Just For You?

I’d heard it time and time again.

“Jesus would have died just for you.”

I’ve always accepted it as true, because after all, who wouldn’t want to believe it? But on one particular day, it hit different, suddenly seeming more far-fetched than ever. It felt more like a feel-good trope some hippie made up than an honest-to-goodness, incontrovertible, ironclad truth.

It’s more plausible to feel like I’m one of a big crowd of people following Jesus, and when he says, “I died to save you from your sins,” he’s talking about the collective “you,” or in Southern vernacular, “y’all.” Frankly, I’m just happy to be one of the bystanders, grateful that he didn’t single me out like a bouncer at the door of the world’s greatest club.

Truly, to be one of the group of people allowed entry into the great banquet of Heaven is gift enough. It’s a nice thing to say, of course, that he’d have done it just for me. I can nod appreciatively with a knowing wink, all the while respecting the efficiency of doing one mighty act to save billions and billions of people. There’s no downplaying the horror and brutality of the crucifixion, but if you’re willing to make that sacrifice, it’s a pretty good ROI. 

When it comes down to it, are any of us worthy enough to have any share of his inheritance? I know I do not deserve this golden ticket I have in my hands. And so of course I take it and pray he does not change his mind. One does not look a gift horse in the mouth, as they say. (I don’t know what it means, but people say it, whoever “they” are.)

But on this particular day, I couldn’t help it. I had to speak up.

“Really?” I blurted out. “He really would have gone through all of that, even if I was the ONLY one who’d benefit? He’d have done it JUST for me?”

Am I the only one who ever thought that’s maybe a step too far beyond belief?

Against my better judgment, I spoke up to the Creator of the Universe, and the words rose out of my heart, “Is this a real thing? All your representatives seem way too eager to throw around this idea that out of the billions of people who’ve ever lived, and the billions more who ever will, even if I was the only miserable wretch in danger of death, you still would have allowed yourself to be mocked and humiliated and nailed to that cross? They’re just saying that to make me feel good, right? Do you really expect me to believe this?”

Mind you, I knew I was playing with fire. I knew it would be a smarter choice to keep my mouth shut, hold fast to my golden ticket, and blend into the crowd, hoping not to draw any attention to myself and the obvious mistake that had been made to include me. Why give him a reason to change his mind?

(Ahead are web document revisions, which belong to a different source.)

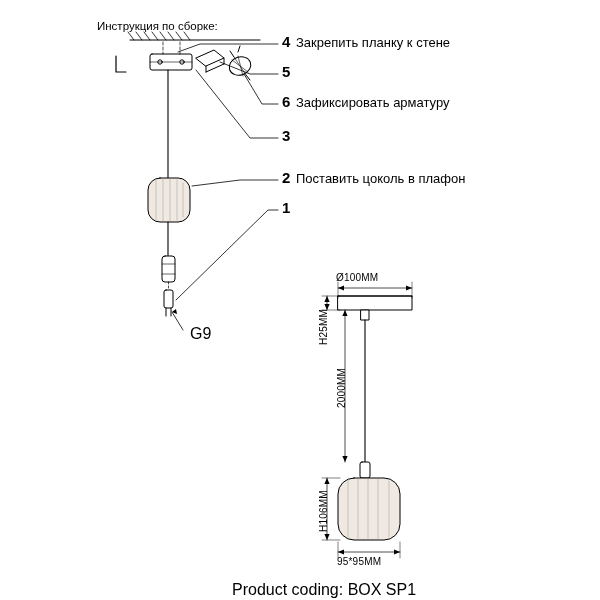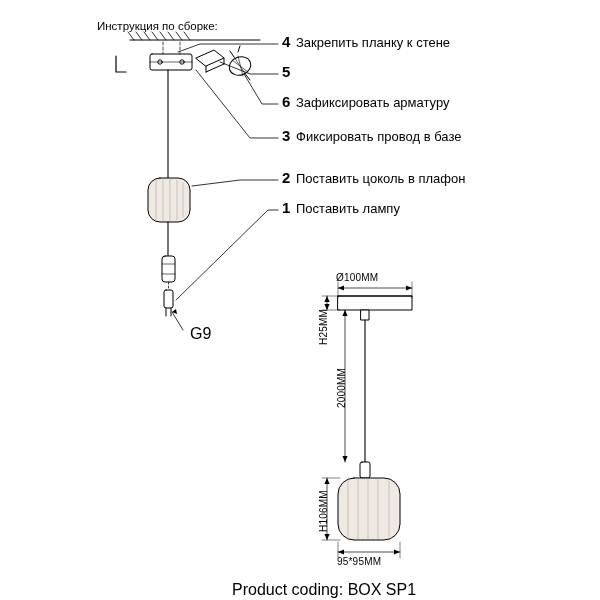"Фиксировать провод в базе" div.txt { html: <div>Фиксировать провод в базе</div> -> none }
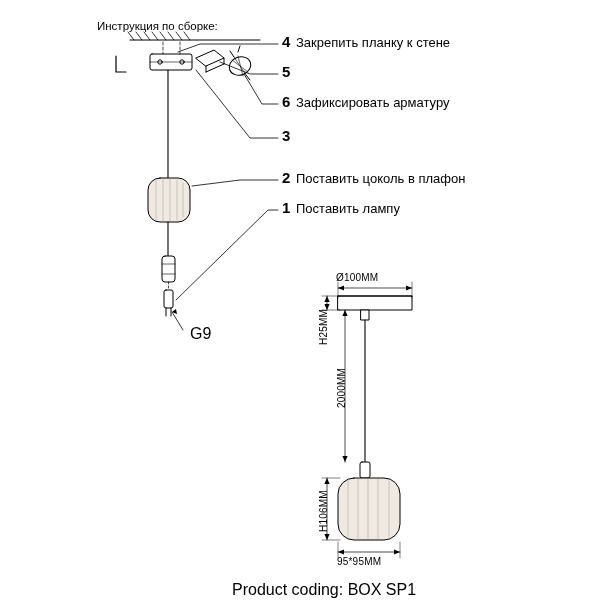"Поставить лампу" div.txt { html: <div>Поставить лампу</div> -> none }
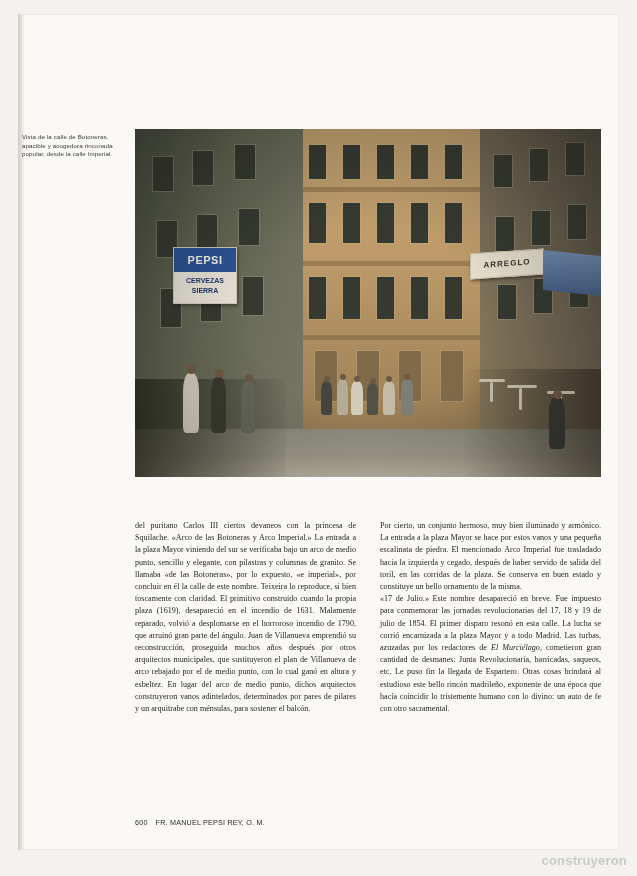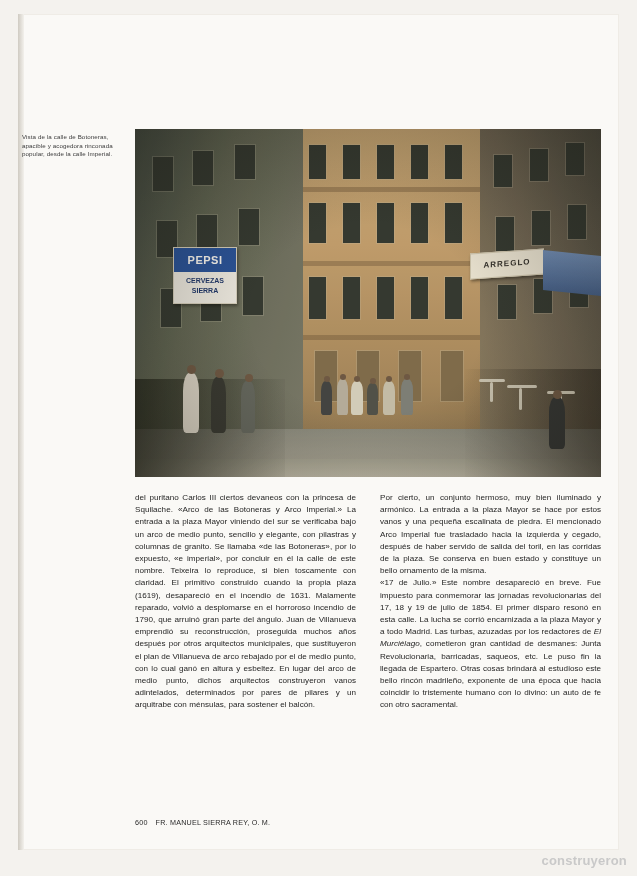"del puritano Carlos III ciertos" .col { font-family: Liberation Sans, sans-serif -> Liberation Serif, serif; margin-top: none -> 28px }
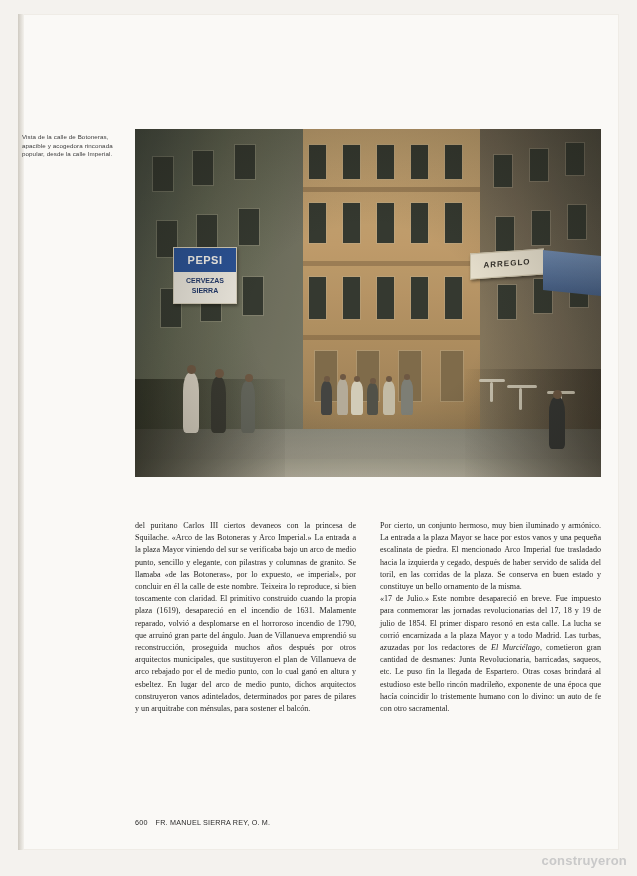"FR. MANUEL SIERRA REY, O." span { text: SIERRA -> PEPSI }
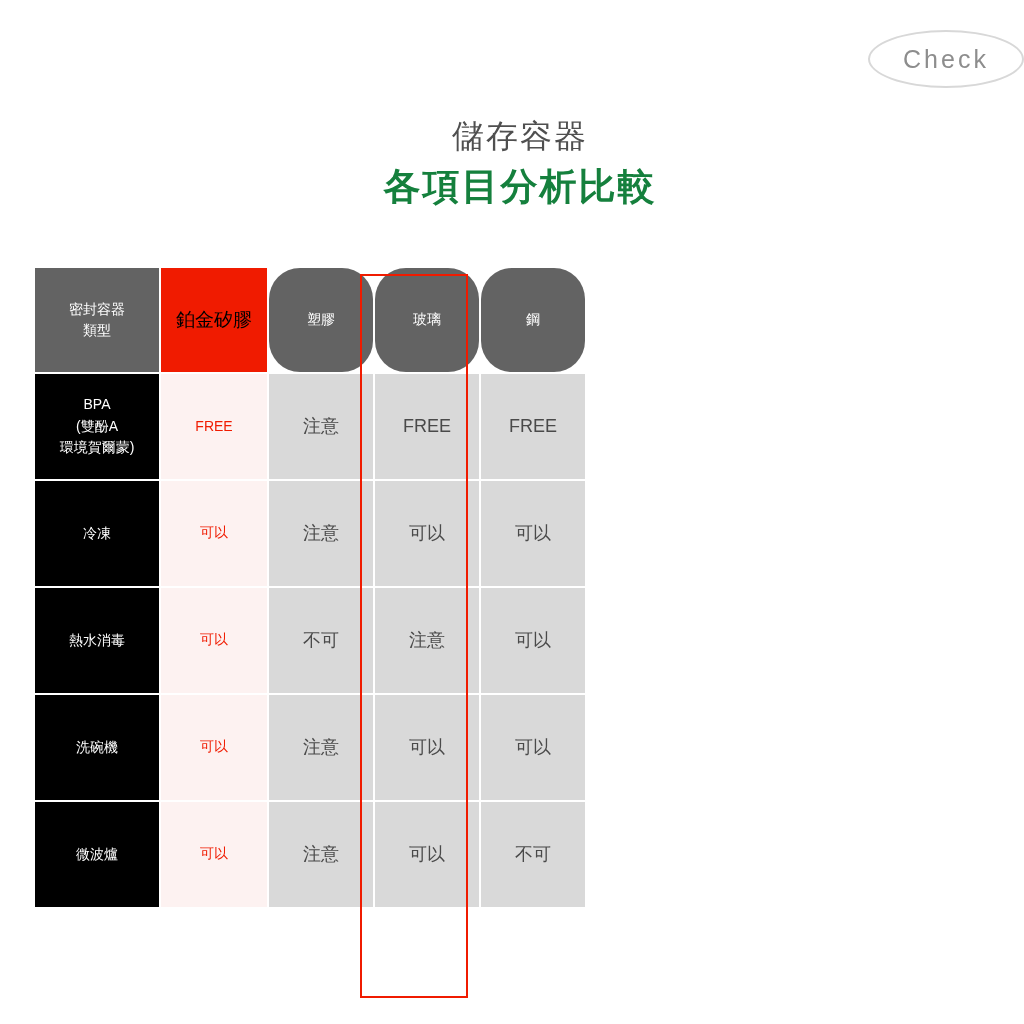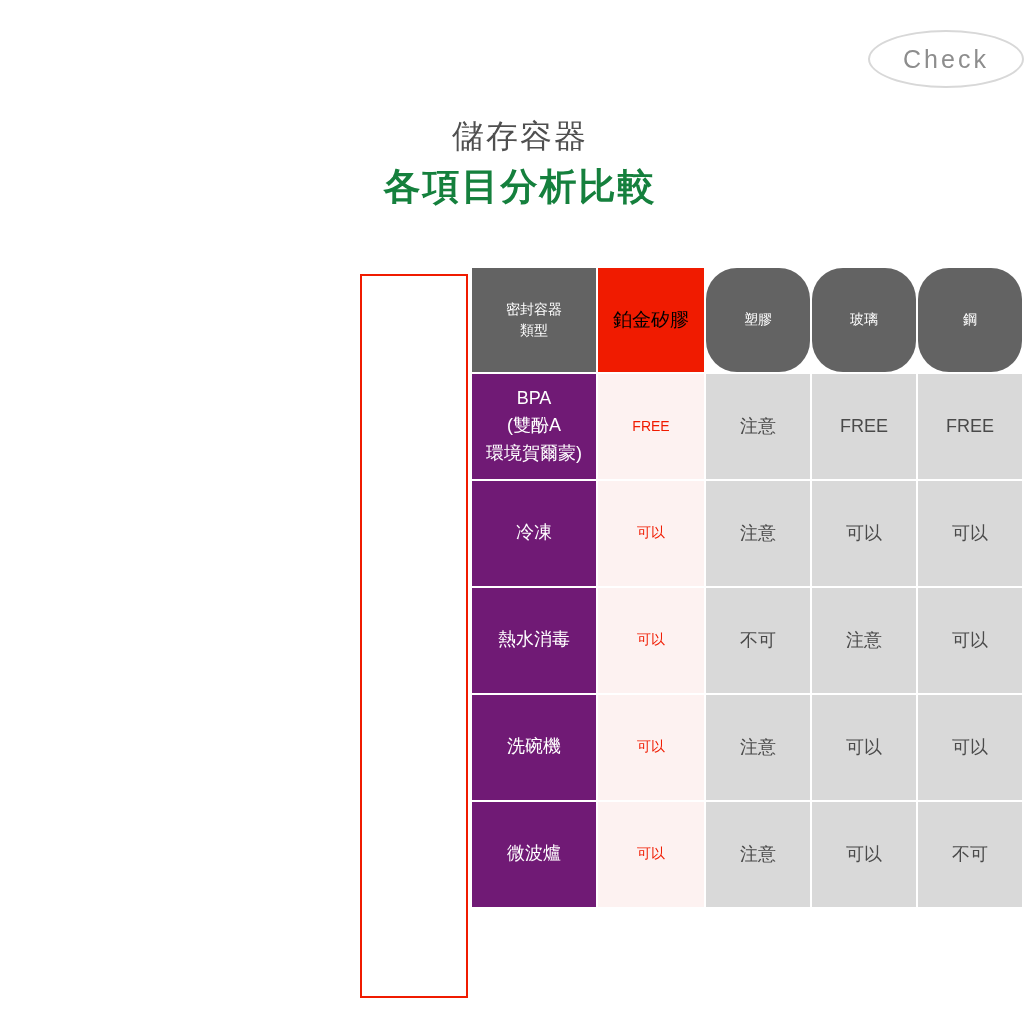"密封容器" .table-wrap { justify-content: flex-end -> flex-start; padding-left: none -> 33px }
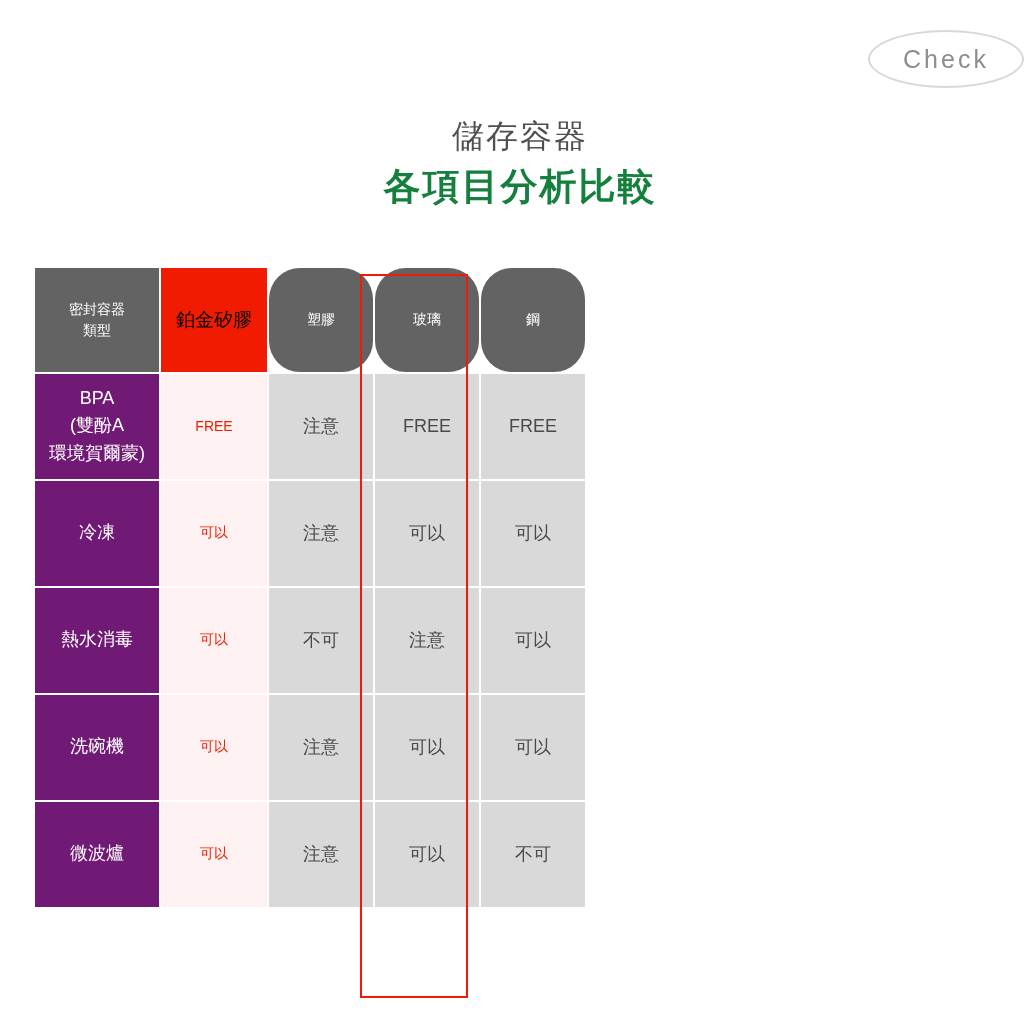"BPA" .row-label { background: #701a75 -> #000000; font-size: 18px -> 14px }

Instead, I spoke up like an idiot, singling myself out. 

And Jesus looked straight at me, his eyes unmistakably drawn to mine. 

Everyone else in the crowd faded into mist.

I expected to be vaporized on the spot. But somehow, he didn’t seem mad. He wasn’t disappointed. He wasn’t offended.

He just looked at me with love and asked me about my oldest daughter.

“If you could give up your life to save Lucy’s, would you?”

I didn’t even have to think before answering.

“Yes.”

“Even though you have other kids?” Jesus replied.

“Yes.”

“But what about if you had five other kids, or ten other kids, or twenty? Would you still give up your life to save Lucy?”

“Yes.”

“Well, then you know,” he said. “You know exactly how it’s possible for me to give up my life just for you. I will leave the ninety-nine sheep to save one.”

And somehow, in a way that only he can, Jesus answered this deep theological question with a few of his own, solving an impossible riddle with the greatest of ease. It was a divine mic drop that flooded my heart with peace and love, settling this matter in my heart once in for all.

I suspect that even those who have not been called to parenthood will understand this logic on some level. But I know that every halfway decent mom or dad will immediately get this. No parent wants to see their child suffer. No parent wants to outlive a child. 

I guess the only questions are whether or not you believe God is a halfway decent parent and that you are in fact his child, made in his image and likeness, as he unequivocally declares again and again in his Word.

But if you believe that God is your Abba, and that He is indescribably good, then the debate is over. 

It’s true.

He really would have died just for you. 

“It is not the will of your heavenly Father that one of these little ones be lost.”